Top of DATASET

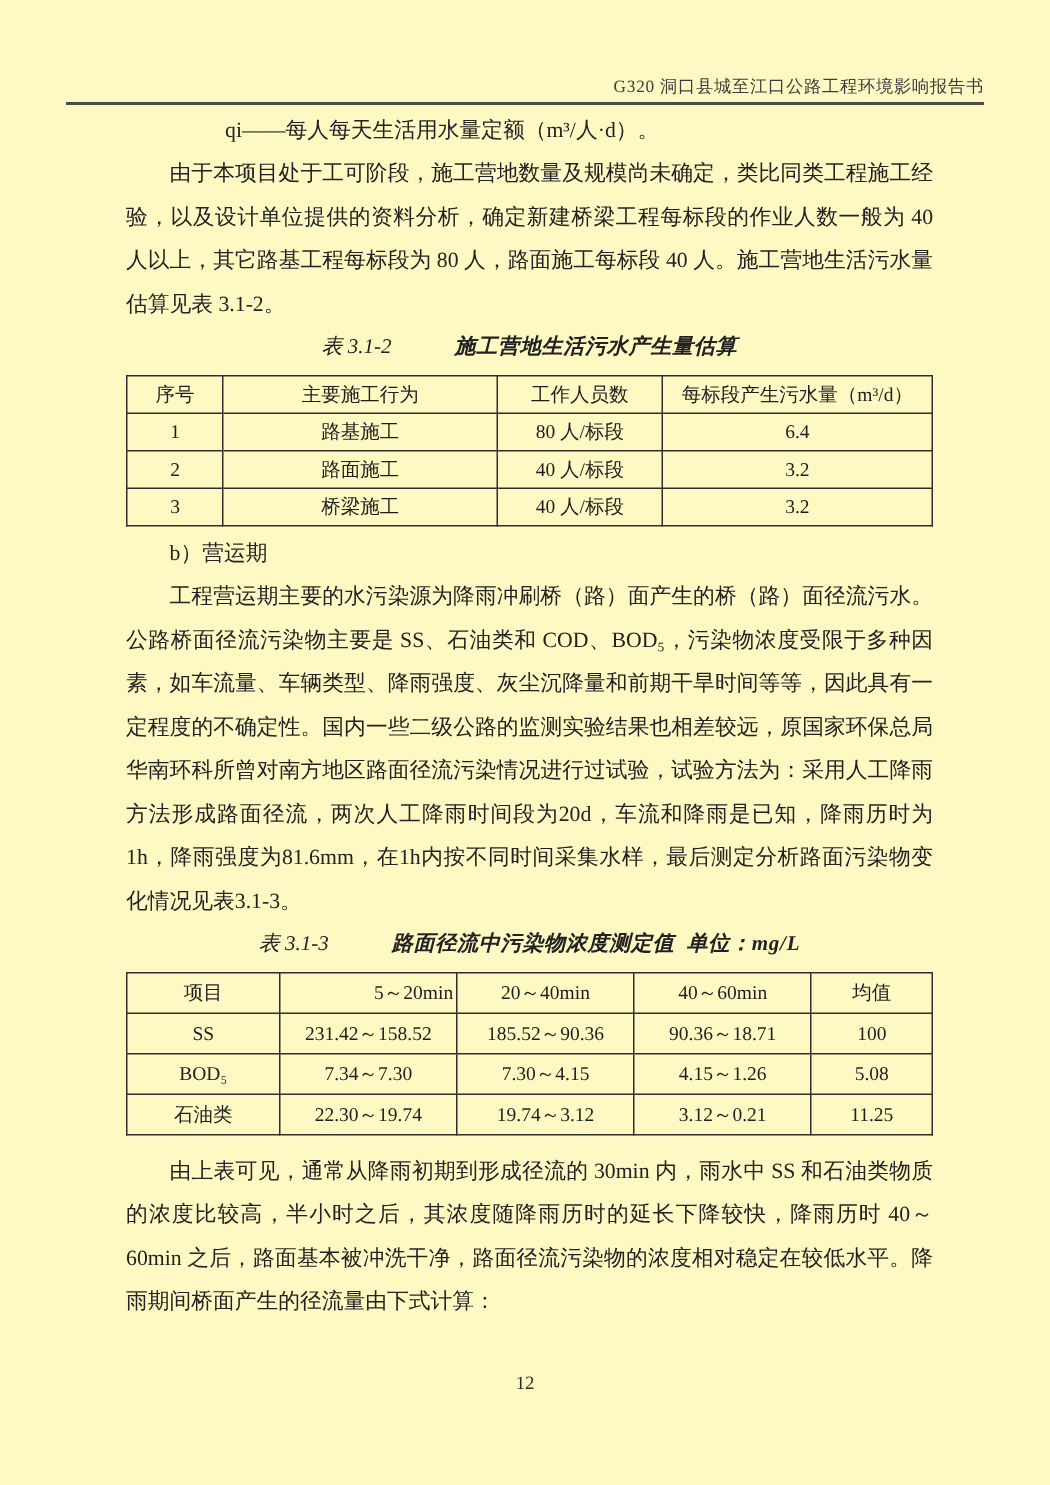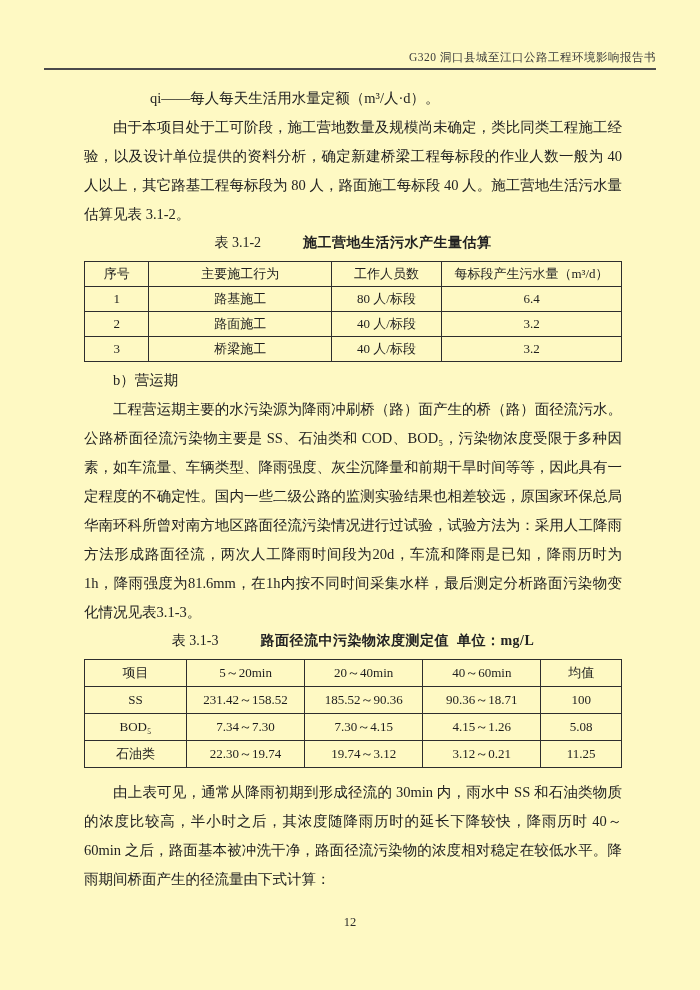--- a/index.html
+++ b/index.html
@@ -37,7 +37,7 @@
     color: #222;
   }
   .formula-note {
-    margin-top: 14px;
+    margin-top: 3px;
     padding-left: 66px;
   }
   .para { text-indent: 2em; }

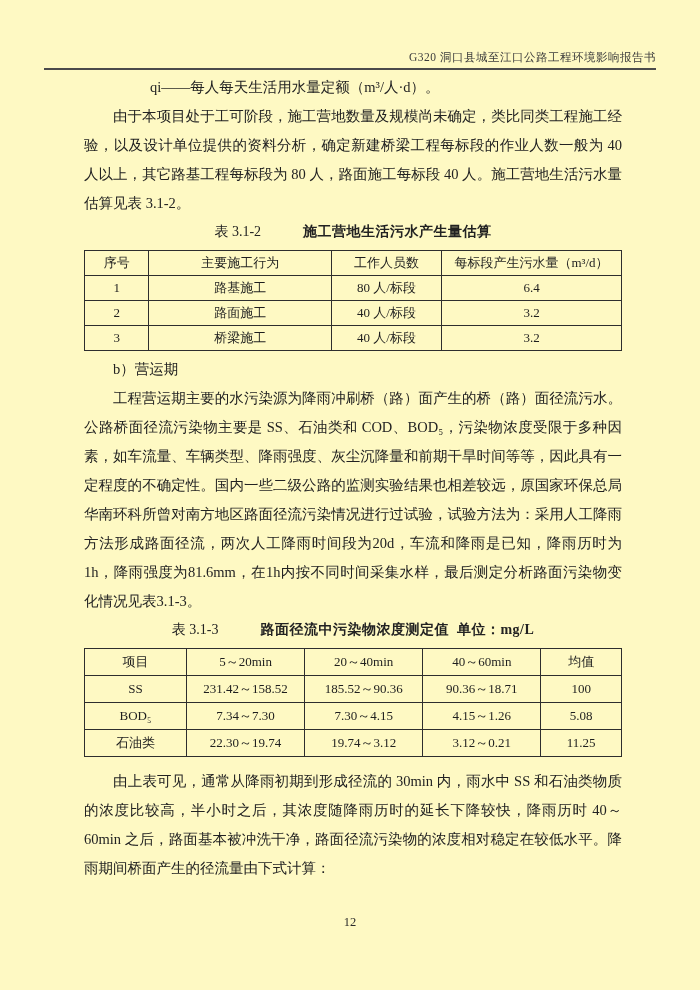--- a/index.html
+++ b/index.html
@@ -49,6 +49,7 @@
     margin: 3px 0 7px 0;
     font-size: 14px;
     white-space: nowrap;
+    font-style: italic;
   }
   .cap-label { margin-right: 42px; }
   .cap-title { font-weight: bold; letter-spacing: 0.5px; }

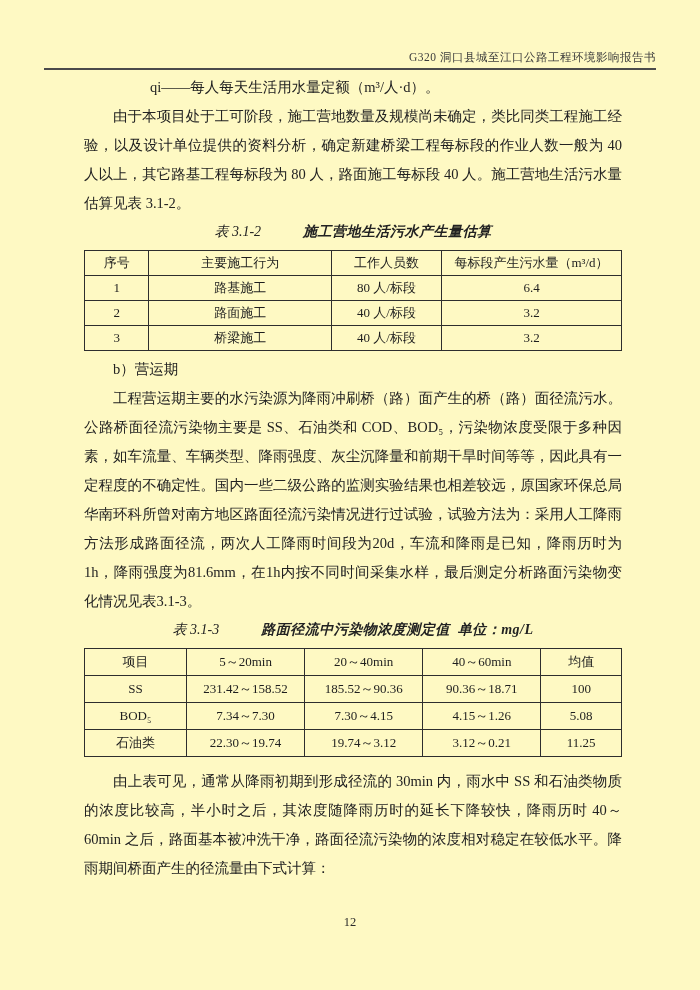--- a/index.html
+++ b/index.html
@@ -79,7 +79,7 @@
   .t1 .c2 { width: 20.5%; }
   .t1 .c3 { width: 33.5%; }
   .t2 .c0 { width: 19%; }
-  .t2 .c1 { width: 22%; }
+  .t2 .c1 { width: 22%; text-align: right; }
   .t2 .c2 { width: 22%; }
   .t2 .c3 { width: 22%; }
   .t2 .c4 { width: 15%; }

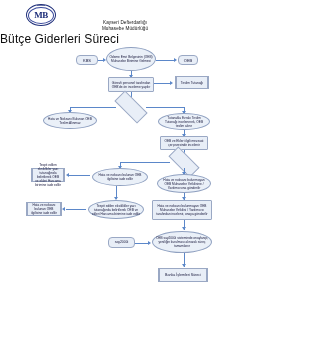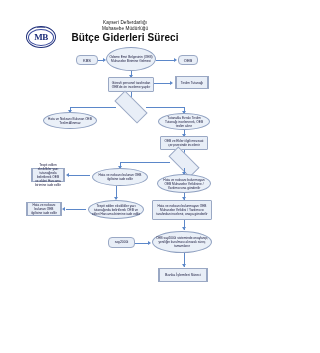--- a/index.html
+++ b/index.html
@@ -9,7 +9,7 @@
   #canvas{position:absolute;inset:0;width:250px;height:353px;}
 
   
-  .logo{position:absolute;left:26px;top:26px;width:30px;height:22px;}
+  .logo{position:absolute;left:26px;top:4px;width:30px;height:22px;}
   .logo .oval{position:absolute;inset:0;border-radius:50%;
        border:1.6px solid #1f2f7a;background:#ffffff;}
   .logo .oval2{position:absolute;left:2px;top:2.5px;right:2px;bottom:2.5px;

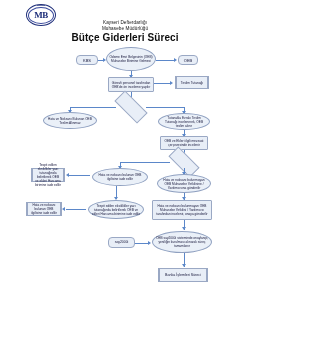--- a/index.html
+++ b/index.html
@@ -23,8 +23,8 @@
   .org1,.org2{position:absolute;width:250px;text-align:center;
        font-size:4.6px;color:#111;letter-spacing:.1px;}
   .org1{top:20px;} .org2{top:26px;}
-  .maintitle{position:absolute;width:250px;top:32px;text-align:center;
-       font-size:10px;color:#0d0d0d;letter-spacing:.1px;font-weight:bold;}
+  .maintitle{position:absolute;width:250px;top:32px;text-align:left;
+       font-size:12px;color:#0d0d0d;letter-spacing:.1px;}
 
   
   .node{position:absolute;box-sizing:border-box;display:flex;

Bottom of DATASET

Send back the listing exactly as it stands. Do not include the pictures.

**FINISHED TASK:**
--- a/index.html
+++ b/index.html
@@ -37,7 +37,7 @@
     color: #222;
   }
   .formula-note {
-    margin-top: 14px;
+    margin-top: 3px;
     padding-left: 66px;
   }
   .para { text-indent: 2em; }

--- a/index.html
+++ b/index.html
@@ -49,6 +49,7 @@
     margin: 3px 0 7px 0;
     font-size: 14px;
     white-space: nowrap;
+    font-style: italic;
   }
   .cap-label { margin-right: 42px; }
   .cap-title { font-weight: bold; letter-spacing: 0.5px; }

--- a/index.html
+++ b/index.html
@@ -79,7 +79,7 @@
   .t1 .c2 { width: 20.5%; }
   .t1 .c3 { width: 33.5%; }
   .t2 .c0 { width: 19%; }
-  .t2 .c1 { width: 22%; }
+  .t2 .c1 { width: 22%; text-align: right; }
   .t2 .c2 { width: 22%; }
   .t2 .c3 { width: 22%; }
   .t2 .c4 { width: 15%; }

--- a/index.html
+++ b/index.html
@@ -9,7 +9,7 @@
   #canvas{position:absolute;inset:0;width:250px;height:353px;}
 
   
-  .logo{position:absolute;left:26px;top:26px;width:30px;height:22px;}
+  .logo{position:absolute;left:26px;top:4px;width:30px;height:22px;}
   .logo .oval{position:absolute;inset:0;border-radius:50%;
        border:1.6px solid #1f2f7a;background:#ffffff;}
   .logo .oval2{position:absolute;left:2px;top:2.5px;right:2px;bottom:2.5px;

--- a/index.html
+++ b/index.html
@@ -23,8 +23,8 @@
   .org1,.org2{position:absolute;width:250px;text-align:center;
        font-size:4.6px;color:#111;letter-spacing:.1px;}
   .org1{top:20px;} .org2{top:26px;}
-  .maintitle{position:absolute;width:250px;top:32px;text-align:center;
-       font-size:10px;color:#0d0d0d;letter-spacing:.1px;font-weight:bold;}
+  .maintitle{position:absolute;width:250px;top:32px;text-align:left;
+       font-size:12px;color:#0d0d0d;letter-spacing:.1px;}
 
   
   .node{position:absolute;box-sizing:border-box;display:flex;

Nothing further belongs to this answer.